Of course the downside of putting on a show here is that many of those in attendance are casual fans. Holiday makers passing through that see the Eden Project as a veritable aside from the usual fare of sand, sea, and cider. While that makes for a tranquil atmosphere, it also renders the artists' task that little bit more difficult in winning the audience over. Particularly the support acts, whose valiant efforts yield mixed results.
First up is The Anchoress, who rises to the challenge from the moment she walks on stage. Backed by a five-piece band, The Anchoress (aka Catherine Anne Davies) seems completely undaunted by such a momentous occasion bearing in mind her lifelong obsession with the headline band. Playing a half-hour set comprised of songs from her debut Confessions Of A Romance Novelist, the muted response out front changes in an instant when 'PS Fuck You' is dedicated to Nigel Farage and anyone that voted to leave during last month's EU referendum. Recent single 'What Goes Around' also draws an enthusiastic round of applause which suggests the battle is won. However, it's merely just the start of an eventful and memorable evening for The Anchoress.
Unfortunately, Bill Ryder-Jones doesn't fare quite so well. Despite playing a sprightly set focusing on the more upbeat tracks from last year's West Kirby County Primary and its predecessor A Bad Wind Blows In My Heart, it seems to fall on deaf ears judging by the silence that follows the likes of 'Two To Birkenhead' and 'Wild Swans'. Noticing the apathy, Ryder-Jones makes the odd quip in between songs, yet being the consummate professional he is, doesn't falter in terms of delivering a stunning performance all the same.
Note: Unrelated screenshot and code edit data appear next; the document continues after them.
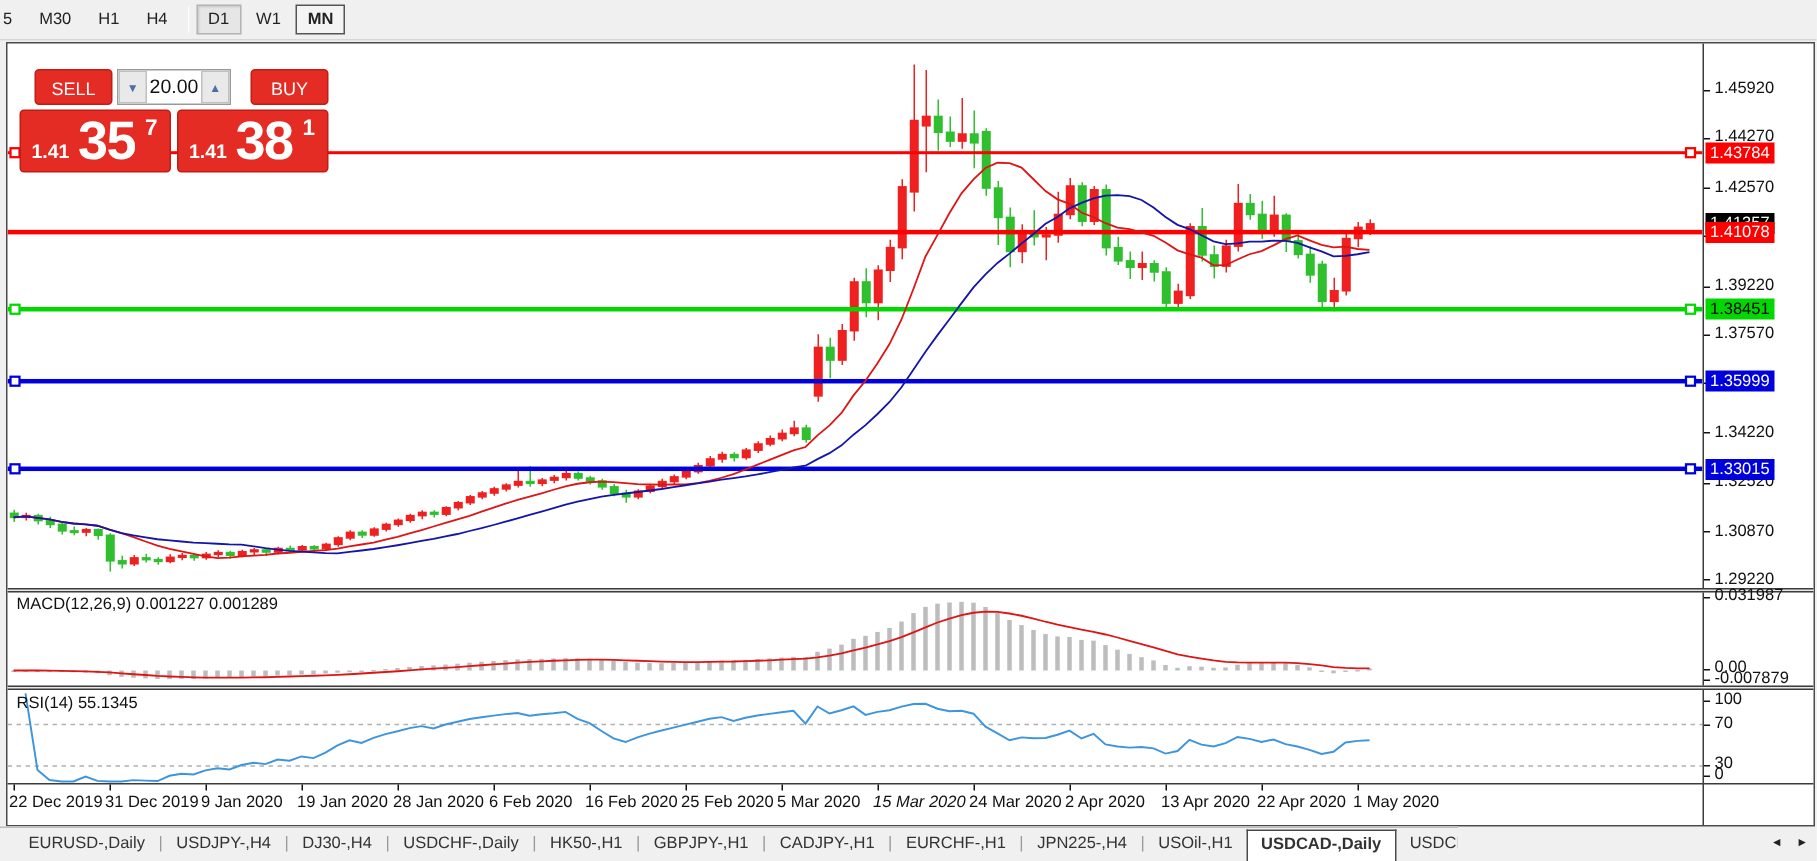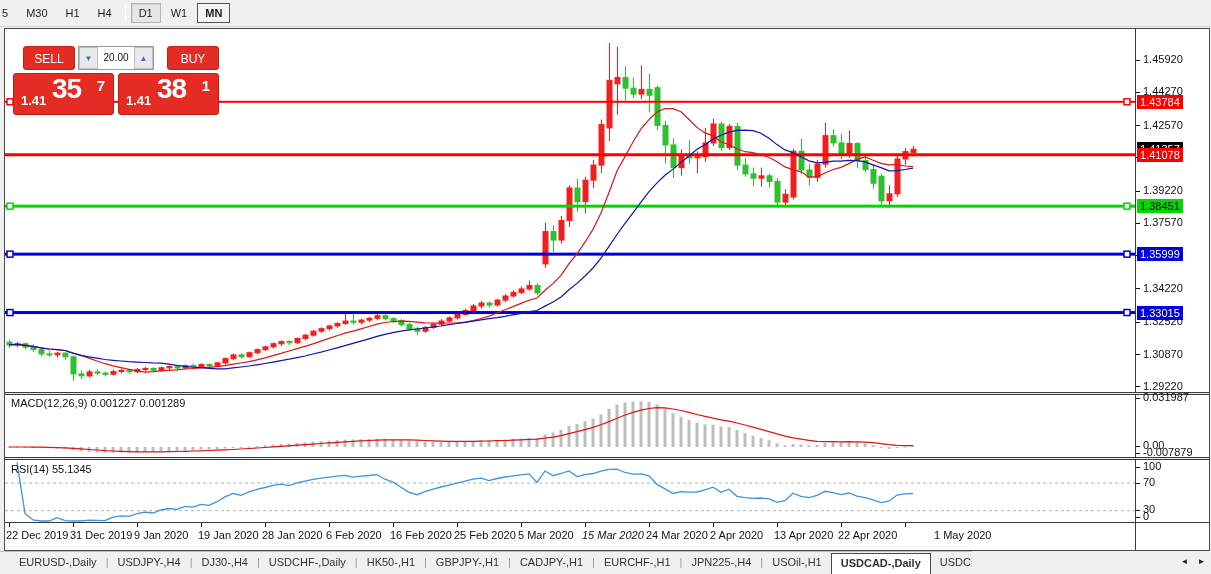"20.00" .vol-val { font-size: 10px -> 13px }
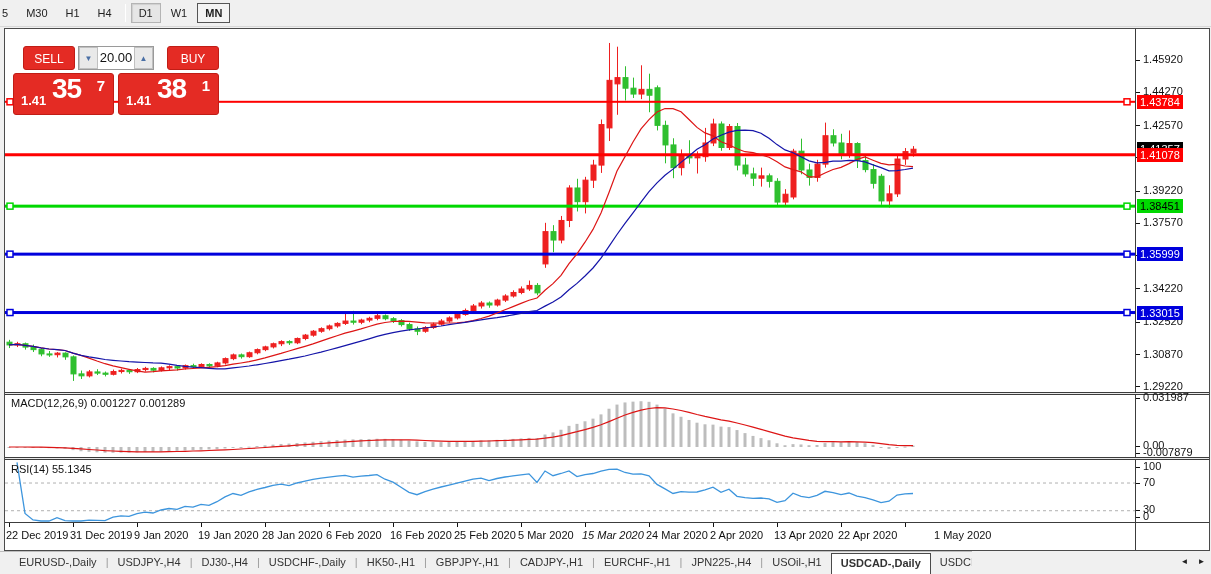"35" .pbox .big { font-size: 28px -> 36px }
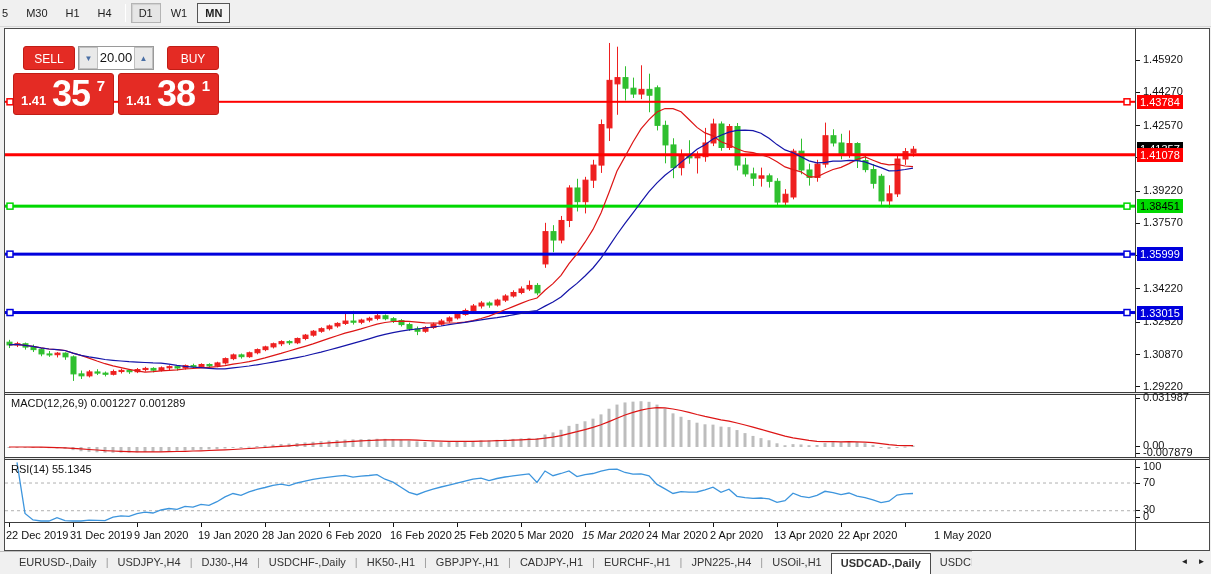"1 May 2020" div.date-label { margin-left: 32px -> none }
For the Manics, tonight represents a return to business as usual. Having just completed a string of dates commemorating the twentieth anniversary of fourth album Everything Must Go, this evening's setlist is all about the hits and with so many to choose from, it's more a case of knowing what to leave out than what to play. What that means is 'Motorcycle Emptiness' is restored to its now familiar position as opener, while 'A Design For Life' brings the show to an end some ninety minutes later, having been replaced in that position for the past couple of tours by 'If You Tolerate This Your Children Will Be Next'.
In between, there's little in the way of banter other than dedicating 'You Love Us' to erstwhile guitarist Richey Edwards, while James Dean Bradfield introduces 'Found That Soul' - back in the set for the first time since 2011's National Treasures show at London's O2 Arena - as "This one's from a record we won't be celebrating twenty years later" and 'Masses Against The Classes' as "The only number one to start with Noam Chomsky and end with Albert Camus." Elsewhere, 'La Tristessa Durrera' and 'Little Baby Nothing' also make welcome returns, the latter featuring a cameo from The Anchoress in a role that's previously been occupied by Traci Lords and Kylie Minogue among others.
With the relentless downpour showing no sign of abating at any point during the evening, Bradfield opens his traditional midset acoustic segment with an ironic rendition of Hal David and Burt Bacharach's 'Raindrops Keep Falling On My Head'. 'Ocean Spray' and 'The Everlasting' are also delivered impeccably to a polite audience whose spirits, nonetheless, aren't dampened by the weather. Unsurprisingly, Everything Must Go is responsible for a quarter of tonight's set while both The Holy Bible and its conspirator in uneasy listening Journal For Plague Lovers, are absent once more.
Recent single 'Together Stronger' is also missing tonight despite Wales' valiant performance in the European Championships, something which doesn't go unrecognised by the vocal group stood in front of us who spend the entire set screaming for its inclusion. Nevertheless, one cannot fault the set chosen by the Manics this evening, particularly as it wasn't their normal, rabid audience. However, judging by the cries of "More!" afterwards (the Manic Street Preachers NEVER do encores folks), one suspects they might have converted a few more hardened souls to their cause.
Magnificent from beginning to end, not that we'd ever expect anything less from arguably the most consistent live band currently in existence. With no more live shows planned for the rest of the year or indeed the foreseeable future, one suspects album number thirteen might just be around the corner. Watch this space...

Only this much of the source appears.